Blazing Fast NVMEs and Direct Storage API for PCs spawn

Deleted member 13524 · Sep 2, 2020

Silent_Buddha said:
While it may not be dedicated hardware, it isn't necessarily using general compute shader cores. Considering the limitation (Turing and Ampere) it's far more likely that it's doing it on the Tensor cores. Something that doesn't generally get fully utilized in games.

Tensor cores consist of tiny ALUs designed for handling small variables (maximum FP16), focused on ML inference. Why would these be good for decompression of large datasets? Is there any research pointing to successfully using tensor cores for data decompression?

Same goes for INT8 and INT4 processing. Quad-rate INT8 just means it performs four INT8 operations in parallel, not that a single INT8 operation runs 4x faster.
I'm yet to see how data decompression can become infinitely parallel like graphics rendering or NN learning or NN inference.

For example, the Switch got a significant boost in loading times when Nintendo allowed the CPU cores to go up to 1.9GHz in loading screens. That's a boost coming from higher single-threaded performance. If the TX1 GPU's 256 shader cores with 2xFP16 throughput were any good for data decompression then it would have been implemented, as the shader cores are AFAIK mostly unused during loading screens.

Silent_Buddha said:
Another possibility is the dual issue fp32. Considering that may or may not get leveraged much in games, it's possible that NV could use some of that capability for DirectStorage without hindering game performance.

Dual issue FP32 just means more threads working in parallel, not higher single-threaded performance on FP32. The previous point still stands.

cheapchips · Sep 2, 2020

And no mentioning that in order to send data directly to the GPU people are going need to buy new hardware due to how current motherboards and PCIEX lanes are set-up

/Laughs at people who future proof their PC's.

Infinisearch · Sep 2, 2020

ToTTenTranz said:
I'm yet to see how data decompression can become infinitely parallel like graphics rendering or NN learning or NN inference.

Block based techniques or as

Osamar said:
I was thinking in something like MKV for games. A package made of (code+shaders+audio/music+assets).

might have suggested (MKV is a container format... don't remember alot about those) like video compression the constant type frames and intermediate or dependent frames. In addition I'm pretty sure some domain specific ones are easily parallelizable.

ToTTenTranz said:
Tensor cores consist of tiny ALUs designed for handling small variables (maximum FP16), focused on ML inference.

Just wondering are these fixed function or fully programmable?

iroboto · Sep 2, 2020

cheapchips said:
/Laughs at people who future proof their PC's.

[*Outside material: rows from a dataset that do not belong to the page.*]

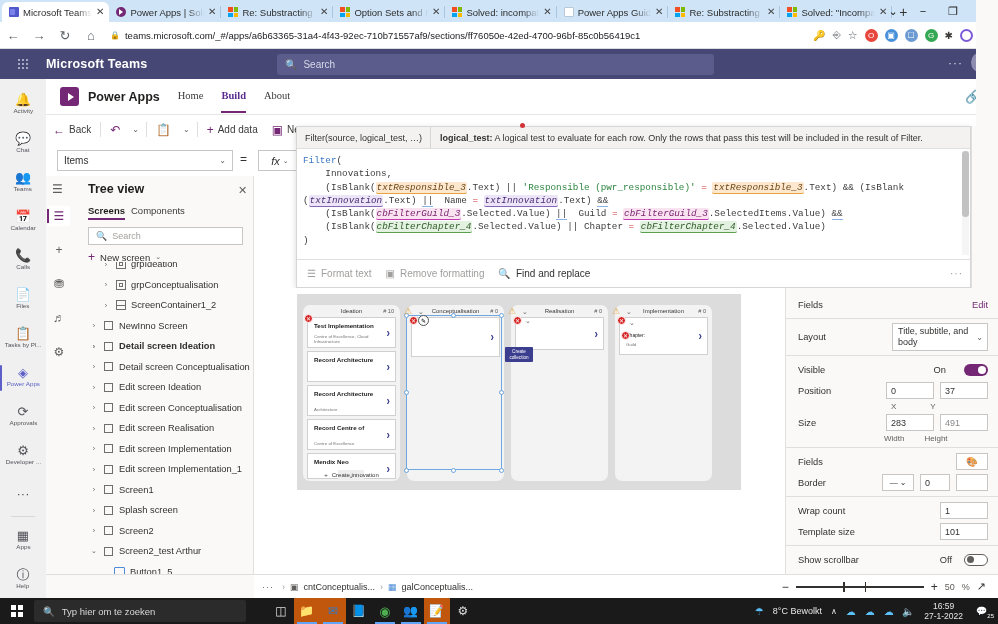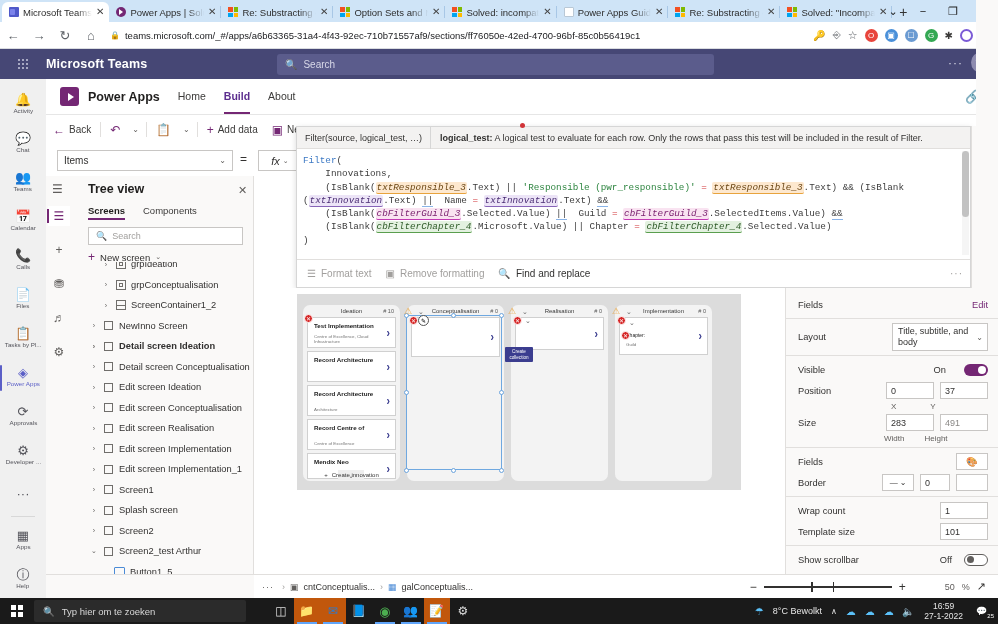--- a/index.html
+++ b/index.html
@@ -105,21 +105,21 @@
     position:absolute; left:46px; top:79px; width:952px; height:36px; background:#fff;
     display:flex; align-items:center; border-bottom:1px solid #e6e6e6;
   }
   .pa-logo{
     width:19px; height:19px; background:#742774; border-radius:3px; margin-left:14px;
     display:flex; align-items:center; justify-content:center;
   }
   .pa-logo i{ width:0;height:0;border-left:6px solid #fff;border-top:4px solid transparent;border-bottom:4px solid transparent; margin-left:2px;}
   .pa-name{ font-size:12.5px; font-weight:bold; color:#201f1e; margin-left:9px;}
   .pa-navs{ display:flex; align-items:center; gap:18px; margin-left:18px; font-size:10.5px; color:#3b3a39;}
-  .pa-nav{ position:relative; padding-bottom:2px;}
+  .pa-nav{ position:relative; padding-bottom:2px;font-family:Liberation Serif, serif;}
   .pa-nav.active{ color:#5b2d8e; font-weight:bold;}
   .pa-nav.active::after{ content:""; position:absolute; left:0; right:0; bottom:-10px; height:2px; background:#742774;}
   .pa-link-icon{ position:absolute; right:16px; color:#605e5c; font-size:13px;}
 
   
   .cmdbar{
     position:absolute; left:46px; top:115px; width:952px; height:29px; background:#fff;
     display:flex; align-items:center; gap:0; font-size:10px; color:#3b3a39;
   }
   .cmd{ display:flex; align-items:center; gap:4px; padding:0 7px; height:24px; color:#3b3a39;}
@@ -189,21 +189,21 @@
   .iconcol{
     position:absolute; left:46px; top:200px; width:26px; height:382px; background:#faf9f8;
     display:flex; flex-direction:column; align-items:center; gap:14px; padding-top:6px;
   }
   .iconcol .ic{ width:22px; height:20px; display:flex; align-items:center; justify-content:center; color:#605e5c; font-size:12px; position:relative;}
   .iconcol .ic.sel{ background:#fff; color:#742774;}
   .iconcol .ic.sel::before{ content:""; position:absolute; left:-1px; top:3px; width:2px; height:14px; background:#742774;}
 
   .tv-head{ position:absolute; left:88px; top:182px; font-size:12.5px; font-weight:bold; color:#201f1e;}
   .tv-close{ position:absolute; left:238px; top:184px; font-size:11px; color:#605e5c;}
-  .tv-tabs{ position:absolute; left:88px; top:205px; display:flex; gap:18px; font-size:9.5px; color:#3b3a39;}
+  .tv-tabs{ position:absolute; left:88px; top:205px; display:flex; gap:6px; font-size:9.5px; color:#3b3a39;}
   .tv-tab.active{ color:#201f1e; font-weight:bold; position:relative;}
   .tv-tab.active::after{ content:""; position:absolute; left:0; right:0; bottom:-4px; height:2px; background:#742774;}
   .tv-search{
     position:absolute; left:88px; top:227px; width:155px; height:18px; background:#fff;
     border:1px solid #c8c6c4; display:flex; align-items:center; gap:5px; padding-left:7px;
     font-size:9px; color:#a19f9d;
   }
   .tv-new{
     position:absolute; left:88px; top:250px; display:flex; align-items:center; gap:5px;
     font-size:9.5px; color:#323130;
@@ -574,21 +574,21 @@
         <b>logical_test:</b>
         <span>A logical test to evaluate for each row. Only the rows that pass this test will be included in the result of Filter.</span>
       </div>
     </div>
 
     <div class="fx-code"><span class="kw">Filter</span><span class="plain">(</span>
     <span class="plain">Innovations,</span>
     <span class="plain">(IsBlank(</span><span class="hl hl-o">txtResponsible_3</span><span class="plain">.Text) || </span><span class="str">'Responsible (pwr_responsible)'</span><span class="plain"> </span><span class="op">=</span><span class="plain"> </span><span class="hl hl-o">txtResponsible_3</span><span class="plain">.Text) &amp;&amp; (IsBlank</span>
 <span class="plain">(</span><span class="hl hl-p">txtInnovation</span><span class="plain">.Text) </span><span class="ul-b">||</span><span class="plain">  Name </span><span class="op">=</span><span class="plain"> </span><span class="hl hl-p">txtInnovation</span><span class="plain">.Text) </span><span class="ul-b">&amp;&amp;</span>
     <span class="plain">(IsBlank(</span><span class="hl hl-m">cbFilterGuild_3</span><span class="plain">.Selected.Value) </span><span class="ul-b">||</span><span class="plain">  Guild </span><span class="op">=</span><span class="plain"> </span><span class="hl hl-m">cbFilterGuild_3</span><span class="plain">.SelectedItems.Value) </span><span class="ul-b">&amp;&amp;</span>
-    <span class="plain">(IsBlank(</span><span class="hl hl-g">cbFilterChapter_4</span><span class="plain">.Microsoft.Value) || Chapter </span><span class="op">=</span><span class="plain"> </span><span class="hl hl-g">cbFilterChapter_4</span><span class="plain">.Selected.Value)</span>
+    <span class="plain">(IsBlank(</span><span class="hl hl-g">cbFilterChapter_4</span><span class="plain">.Selected.Value) || Chapter </span><span class="op">=</span><span class="plain"> </span><span class="hl hl-g">cbFilterChapter_4</span><span class="plain">.Selected.Value)</span>
 <span class="plain">)</span></div>
 
     <div class="fx-scroll">
         <i></i>
       </div>
 
     <div class="fx-actions">
       <div class="act">
         <span>☰</span>
         <span>Format text</span>
@@ -940,21 +940,21 @@
       <span style="color:#4b8bd6;font-size:9px;">▦</span>
       <span>galConceptualis...</span>
     </span>
     <span class="zoomwrap">
       <span style="font-size:12px;">−</span>
       <span class="slider">
         <span class="thumb"></span>
         <span class="tick"></span>
       </span>
       <span style="font-size:12px;">+</span>
-      <span style="color:#605e5c;margin-left:32px;">50</span>
+      <span style="color:#605e5c;">50</span>
       <span style="color:#605e5c;">%</span>
       <span style="font-size:11px;color:#323130;">↗</span>
     </span>
   </div>
 
   <div class="taskbar">
     <div class="startbtn">
       <div class="sg">
           <i></i>
           <i></i>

I am crying. Should have waited a little longer

Jawed · Sep 2, 2020

Dictator said:
I do not understand why you write that it not being dedicated hardware somehow makes it "worse". A different Design achieving the same goal of acceleration decompression is not inherenrly worse due to its differentness. If I were to take a guess MS and Sony went the Route of hardware decompression blocks for the conglomerative cost (thermal, monetary, yield, etc.) of utilising more generalised Transistors on the GPU for the same purpose. If MS or Sony did it on the GPU like NV, it would mean less resources for graphics or conversely more die space or more heat and powe usage directly on the SoC. Using a dedicated GPU with in a System with swappable parts for such a purpose does not seem inferior, just a smart way to enforce a standard via a swappable Part. Basically, it makes a lot of sense on the PC to do it differently and not with a hw Block on a motherboard. Think of the difference of using an ASIC, an FPGA or a generalised CPU for the same task - one may make a lot more sense under a certain Budget, manufakturing limitation, or based upon the actual computation necessary and the overhead.
I see no reason why it needs to be deemed inferior for achieving the same goal in a different manner.

You are ignoring parallelised queuing, priority control and latency. You're also ignoring GPU memory fragmentation problems.

PSman1700 · Sep 2, 2020

iroboto said:
I am crying. Should have waited a little longer

Always best to wait out when theres a generational shift. I'm sure you won't have to replace everything though.

fehu · Sep 2, 2020

What? GPU can be linked directly to CPU and main memory, why the need for a new setup?

Betanumerical · Sep 2, 2020

fehu said:
What? GPU can be linked directly to CPU and main memory, why the need for a new setup?

Yeah i don't get this either, surely there can be PCIE transfers between the NVMe device and the GPU directly.

PSman1700 · Sep 2, 2020

There's probably more to it, hence the need of a new mainboard.

Jay · Sep 2, 2020

When it said supported pc's, could be talking about nvme drives, types, i.e. when it says some need less operations etc.
Even if new hardware is required to take full advantage of direct storage, I would expect current systems with applicable DX12U gpu's to see a big boost in supported games.
Games will still be limited to fast loading for a while yet, I don't expect gameplay changes for a while.

So, don't feel down about recent upgrades yet....

iroboto · Sep 2, 2020

fehu said:
What? GPU can be linked directly to CPU and main memory, why the need for a new setup?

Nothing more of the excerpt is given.